It doesn’t help that when it’s this cloudy out, my house, which is full of windows, is very dark during the day. It can be really depressing to come downstairs to an empty house with all the lights off. I fell weird about putting the lights on when it’s just me in the house, but I really need them.
Last year, I think I slept through most of the winter. It was an extremely stressful year on all fronts; health, work and family. This year is better, so I’m a little surprised to be getting hit with the same sluggishness. I know part of it is the medication I’m on. We’ve talked about switching medications, but I have to be in the hospital for three days to do that and that costs money.
I was not this tired in the Summer. Yes, I still took naps, but I was also able to do stuff without constantly yawning and struggling to keep my eyes open.
Last winter I actually bought a full-spectrum light, but never opened it. It sat on my desk for months and today I remembered it was there. I was never sure about whether I really had Seasonal Affective Disorder (SAD), because I used to really love the winter months. Today I used the light for the first time and it made a difference almost instantly. My energy levels improved quite a bit. Considering that I haven’t been able to write much in the last several days, I’m grateful to have found a seemingly simple solution.
Tomorrow is supposed to be sunny and a bit warmer, thank goodness. I need to get outside.
This is a bit of an experiment. We’ll see how well I am able to keep up with it.

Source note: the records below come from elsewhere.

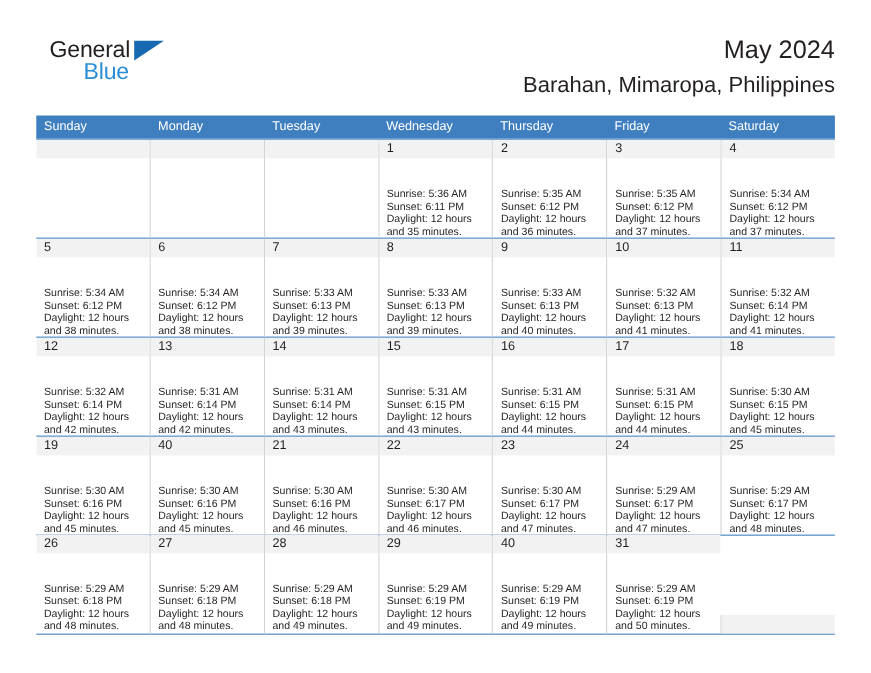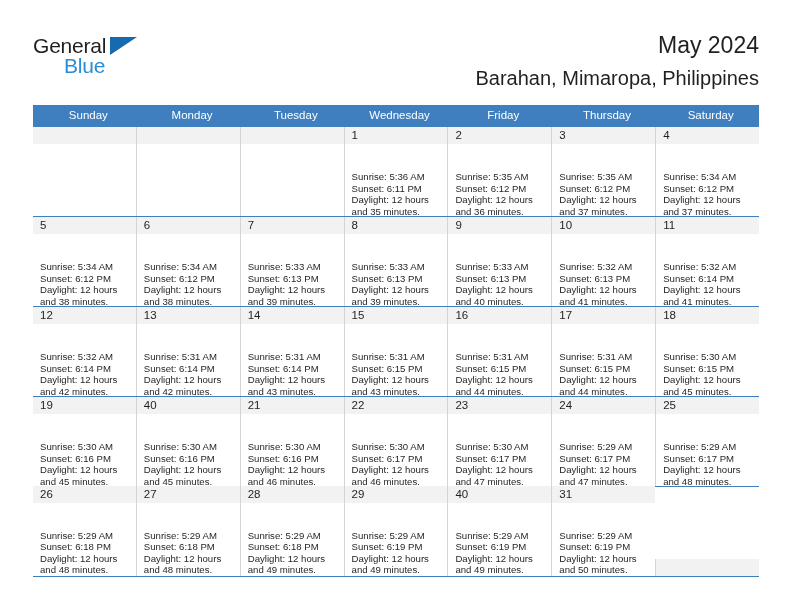--- a/index.html
+++ b/index.html
@@ -31,7 +31,7 @@
   }
   .brand {
     position: absolute;
-    left: 0;
+    left: 12px;
     top: 6px;
     width: 230px;
     height: 56px;

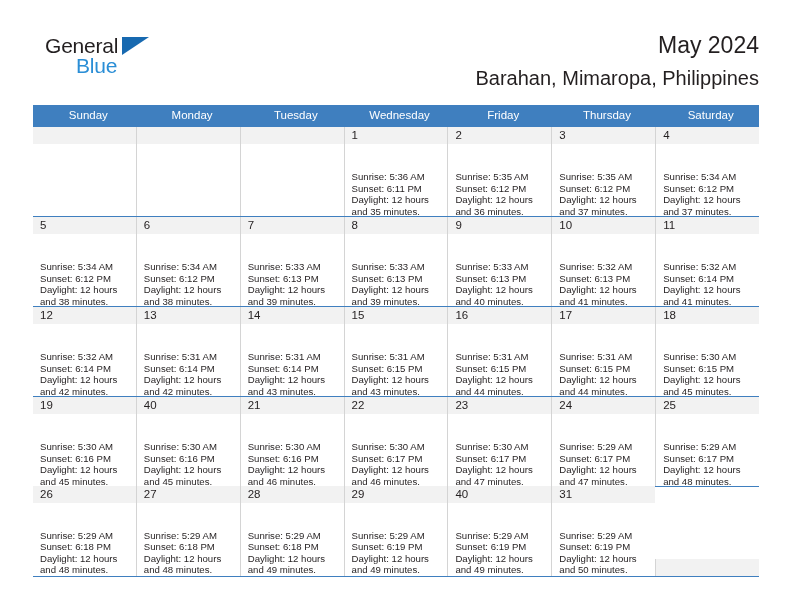--- a/index.html
+++ b/index.html
@@ -95,7 +95,6 @@
     display: flex;
     background: #3f7fbf;
     height: 21px;
-    text-align: center;
   }
   .weekday {
     flex: 1 1 0;

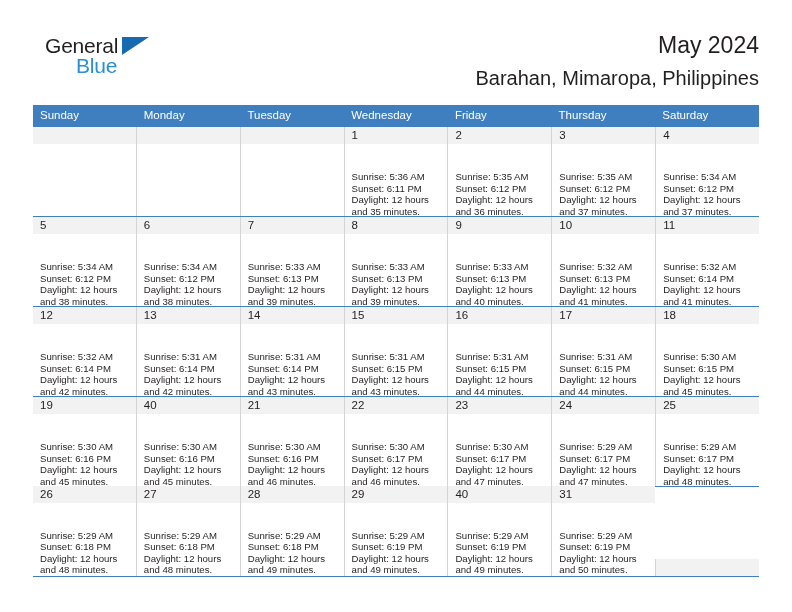--- a/index.html
+++ b/index.html
@@ -170,8 +170,8 @@
       <div class="weekday">Monday</div>
       <div class="weekday">Tuesday</div>
       <div class="weekday">Wednesday</div>
+      <div class="weekday">Thursday</div>
       <div class="weekday">Friday</div>
-      <div class="weekday">Thursday</div>
       <div class="weekday">Saturday</div>
     </div>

One of the good things about being home these days is that I have much more time to read than I did when I was working full-time. Last year, when I was really and truly resting and trying to recover from all the health-related and teenager-induced stress, I read constantly, partly as an escape, partly to fend off boredom, and partly to explore the kinds of stories I wanted to try my hand at writing. I’ve slowed down some recently, which is not a bad thing; I am feeling better and a little more active.

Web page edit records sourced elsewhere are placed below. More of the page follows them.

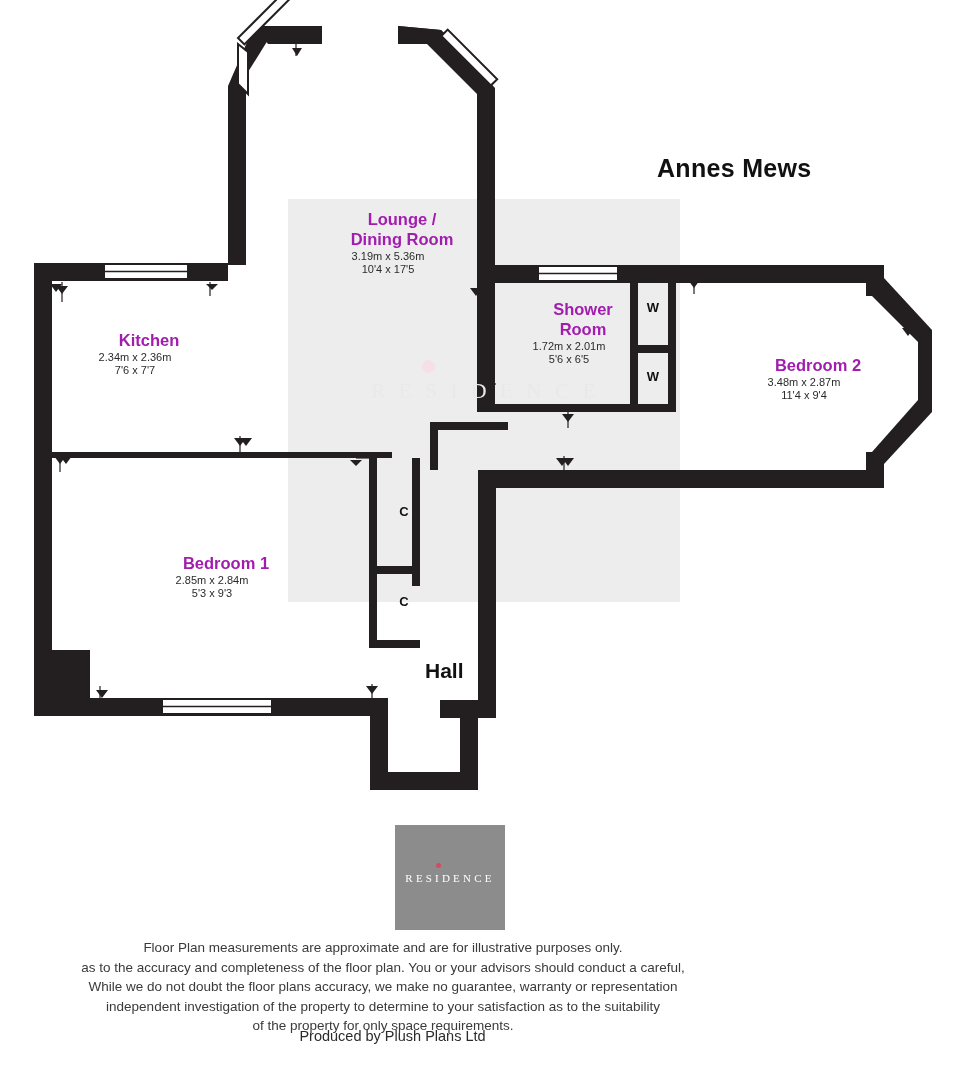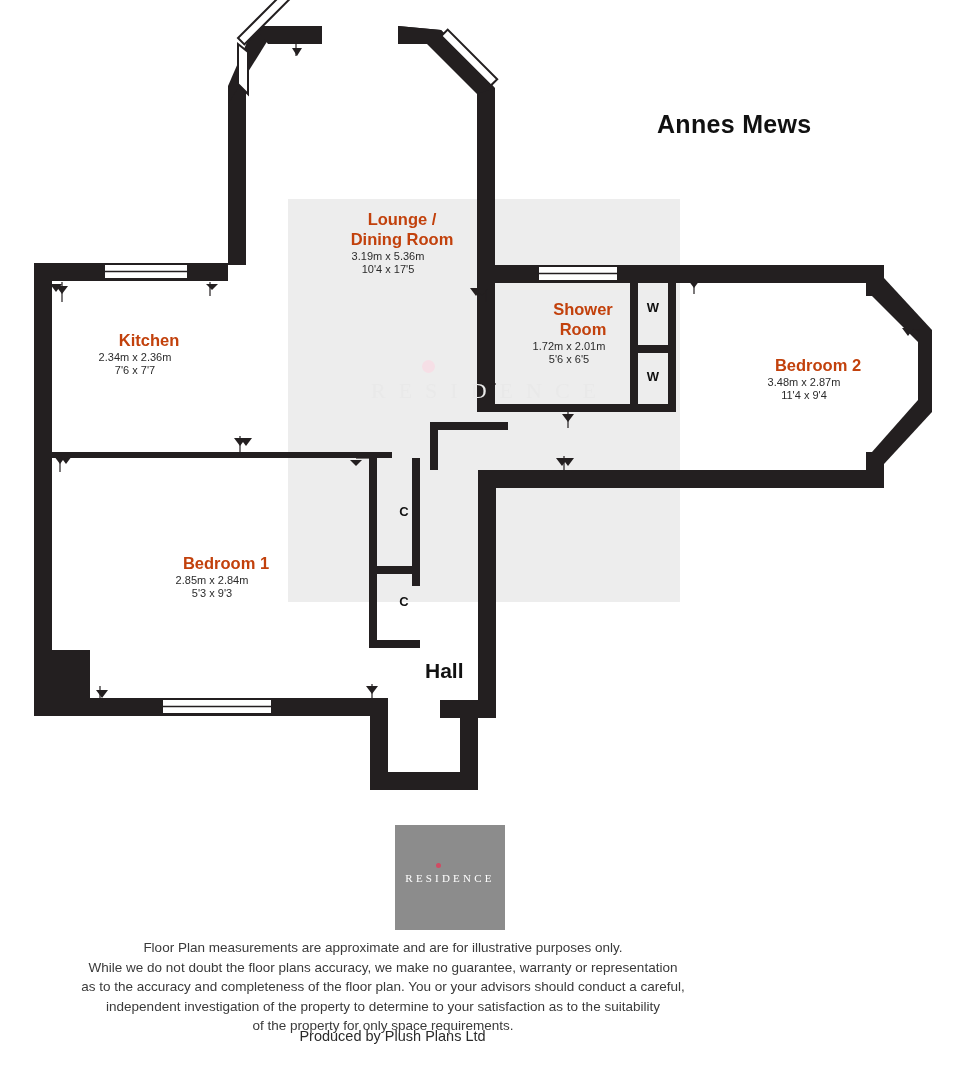--- a/index.html
+++ b/index.html
@@ -31,6 +31,7 @@
     letter-spacing: 0.3px;
     color: #111;
     white-space: nowrap;
+    margin-top: 44px;
   }
 
   .room-label {

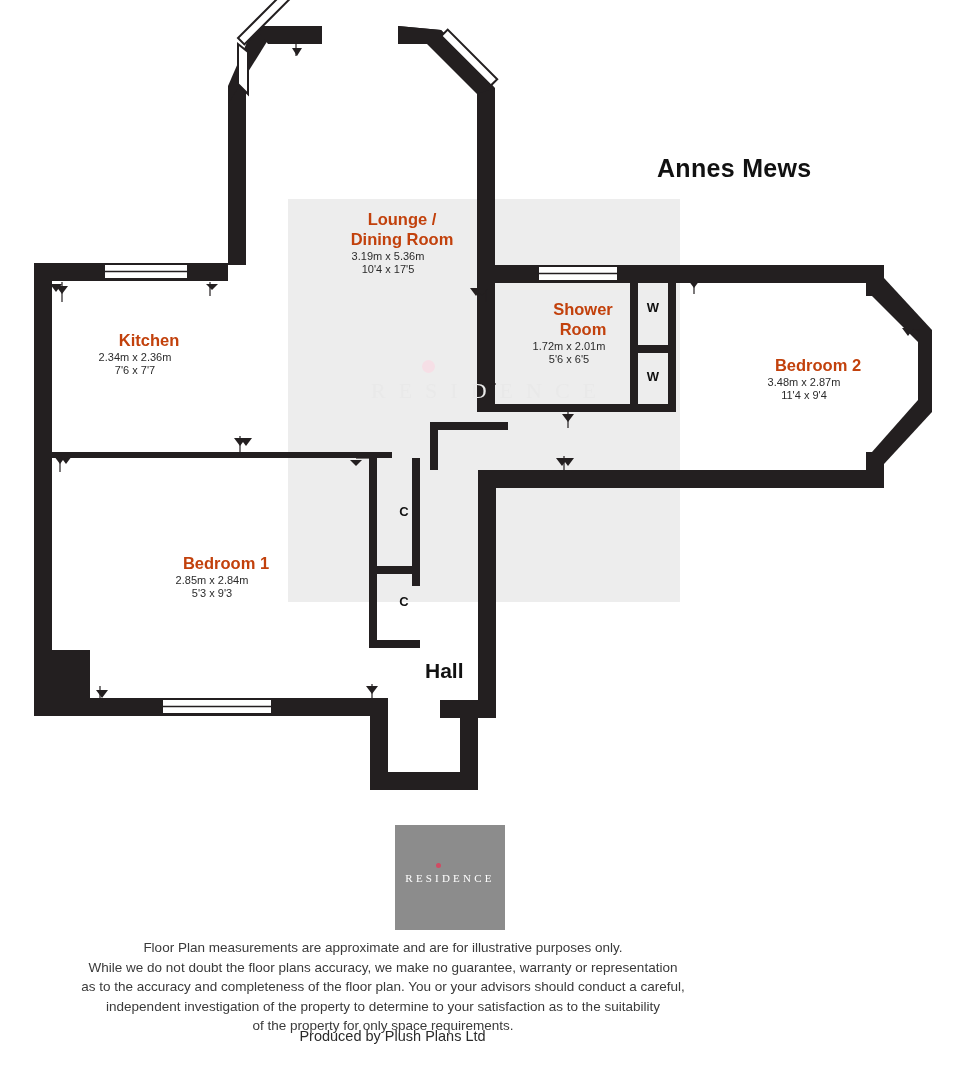--- a/index.html
+++ b/index.html
@@ -43,7 +43,7 @@
   .room-label .rname {
     font-weight: bold;
     font-size: 16.5px;
-    color: #c2410c;
+    color: #a21caf;
     display: block;
     padding-left: 28px;
   }

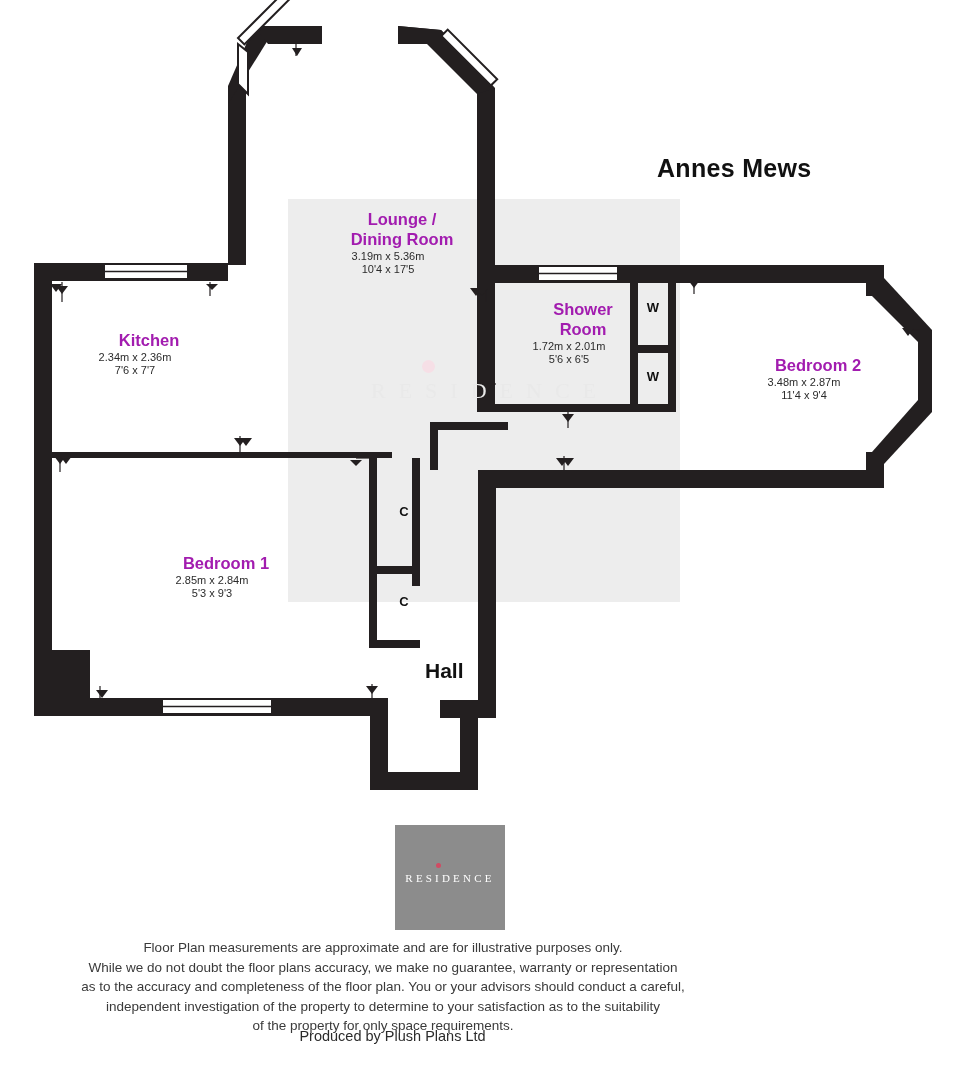--- a/index.html
+++ b/index.html
@@ -314,8 +314,8 @@
 
   <div class="disclaimer">
     <div>Floor Plan measurements are approximate and are for illustrative purposes only.</div>
+    <div>as to the accuracy and completeness of the floor plan. You or your advisors should conduct a careful,</div>
     <div>While we do not doubt the floor plans accuracy, we make no guarantee, warranty or representation</div>
-    <div>as to the accuracy and completeness of the floor plan. You or your advisors should conduct a careful,</div>
     <div>independent investigation of the property to determine to your satisfaction as to the suitability</div>
     <div>of the property for only space requirements.</div>
   </div>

But I’m still reading, and what I’d like to do is showcase some of the books I have read and enjoyed. Some will be current, and others with be old favorites of mine that might deserve a new audience. There’s nothing like hanging out on the couch on a Sunday morning reading a book or the Sunday paper with your coffee or tea.
I’m no book critic or professional reviewer, and that’s not my intention here. I’m merely sharing titles that struck me and hoping that you enjoy them as I did.
Last week I finished reading The Tiger’s Wife, by Téa Obreht . This book was a finalist for the National Book Award. It is an unusual story of grief, fantasy, and folk-tale superstition in an unnamed Balkan country after the war there. I was hooked right away. It deals with themes of war, family, and the things we do and do not say to family and friends.
Other things that caught my eye this week:
I have to make some side dishes for my neighbor’s Thanksgiving. I want to do something different. I looked up rutabagas because I’d never had them before. They look an awful lot like turnips.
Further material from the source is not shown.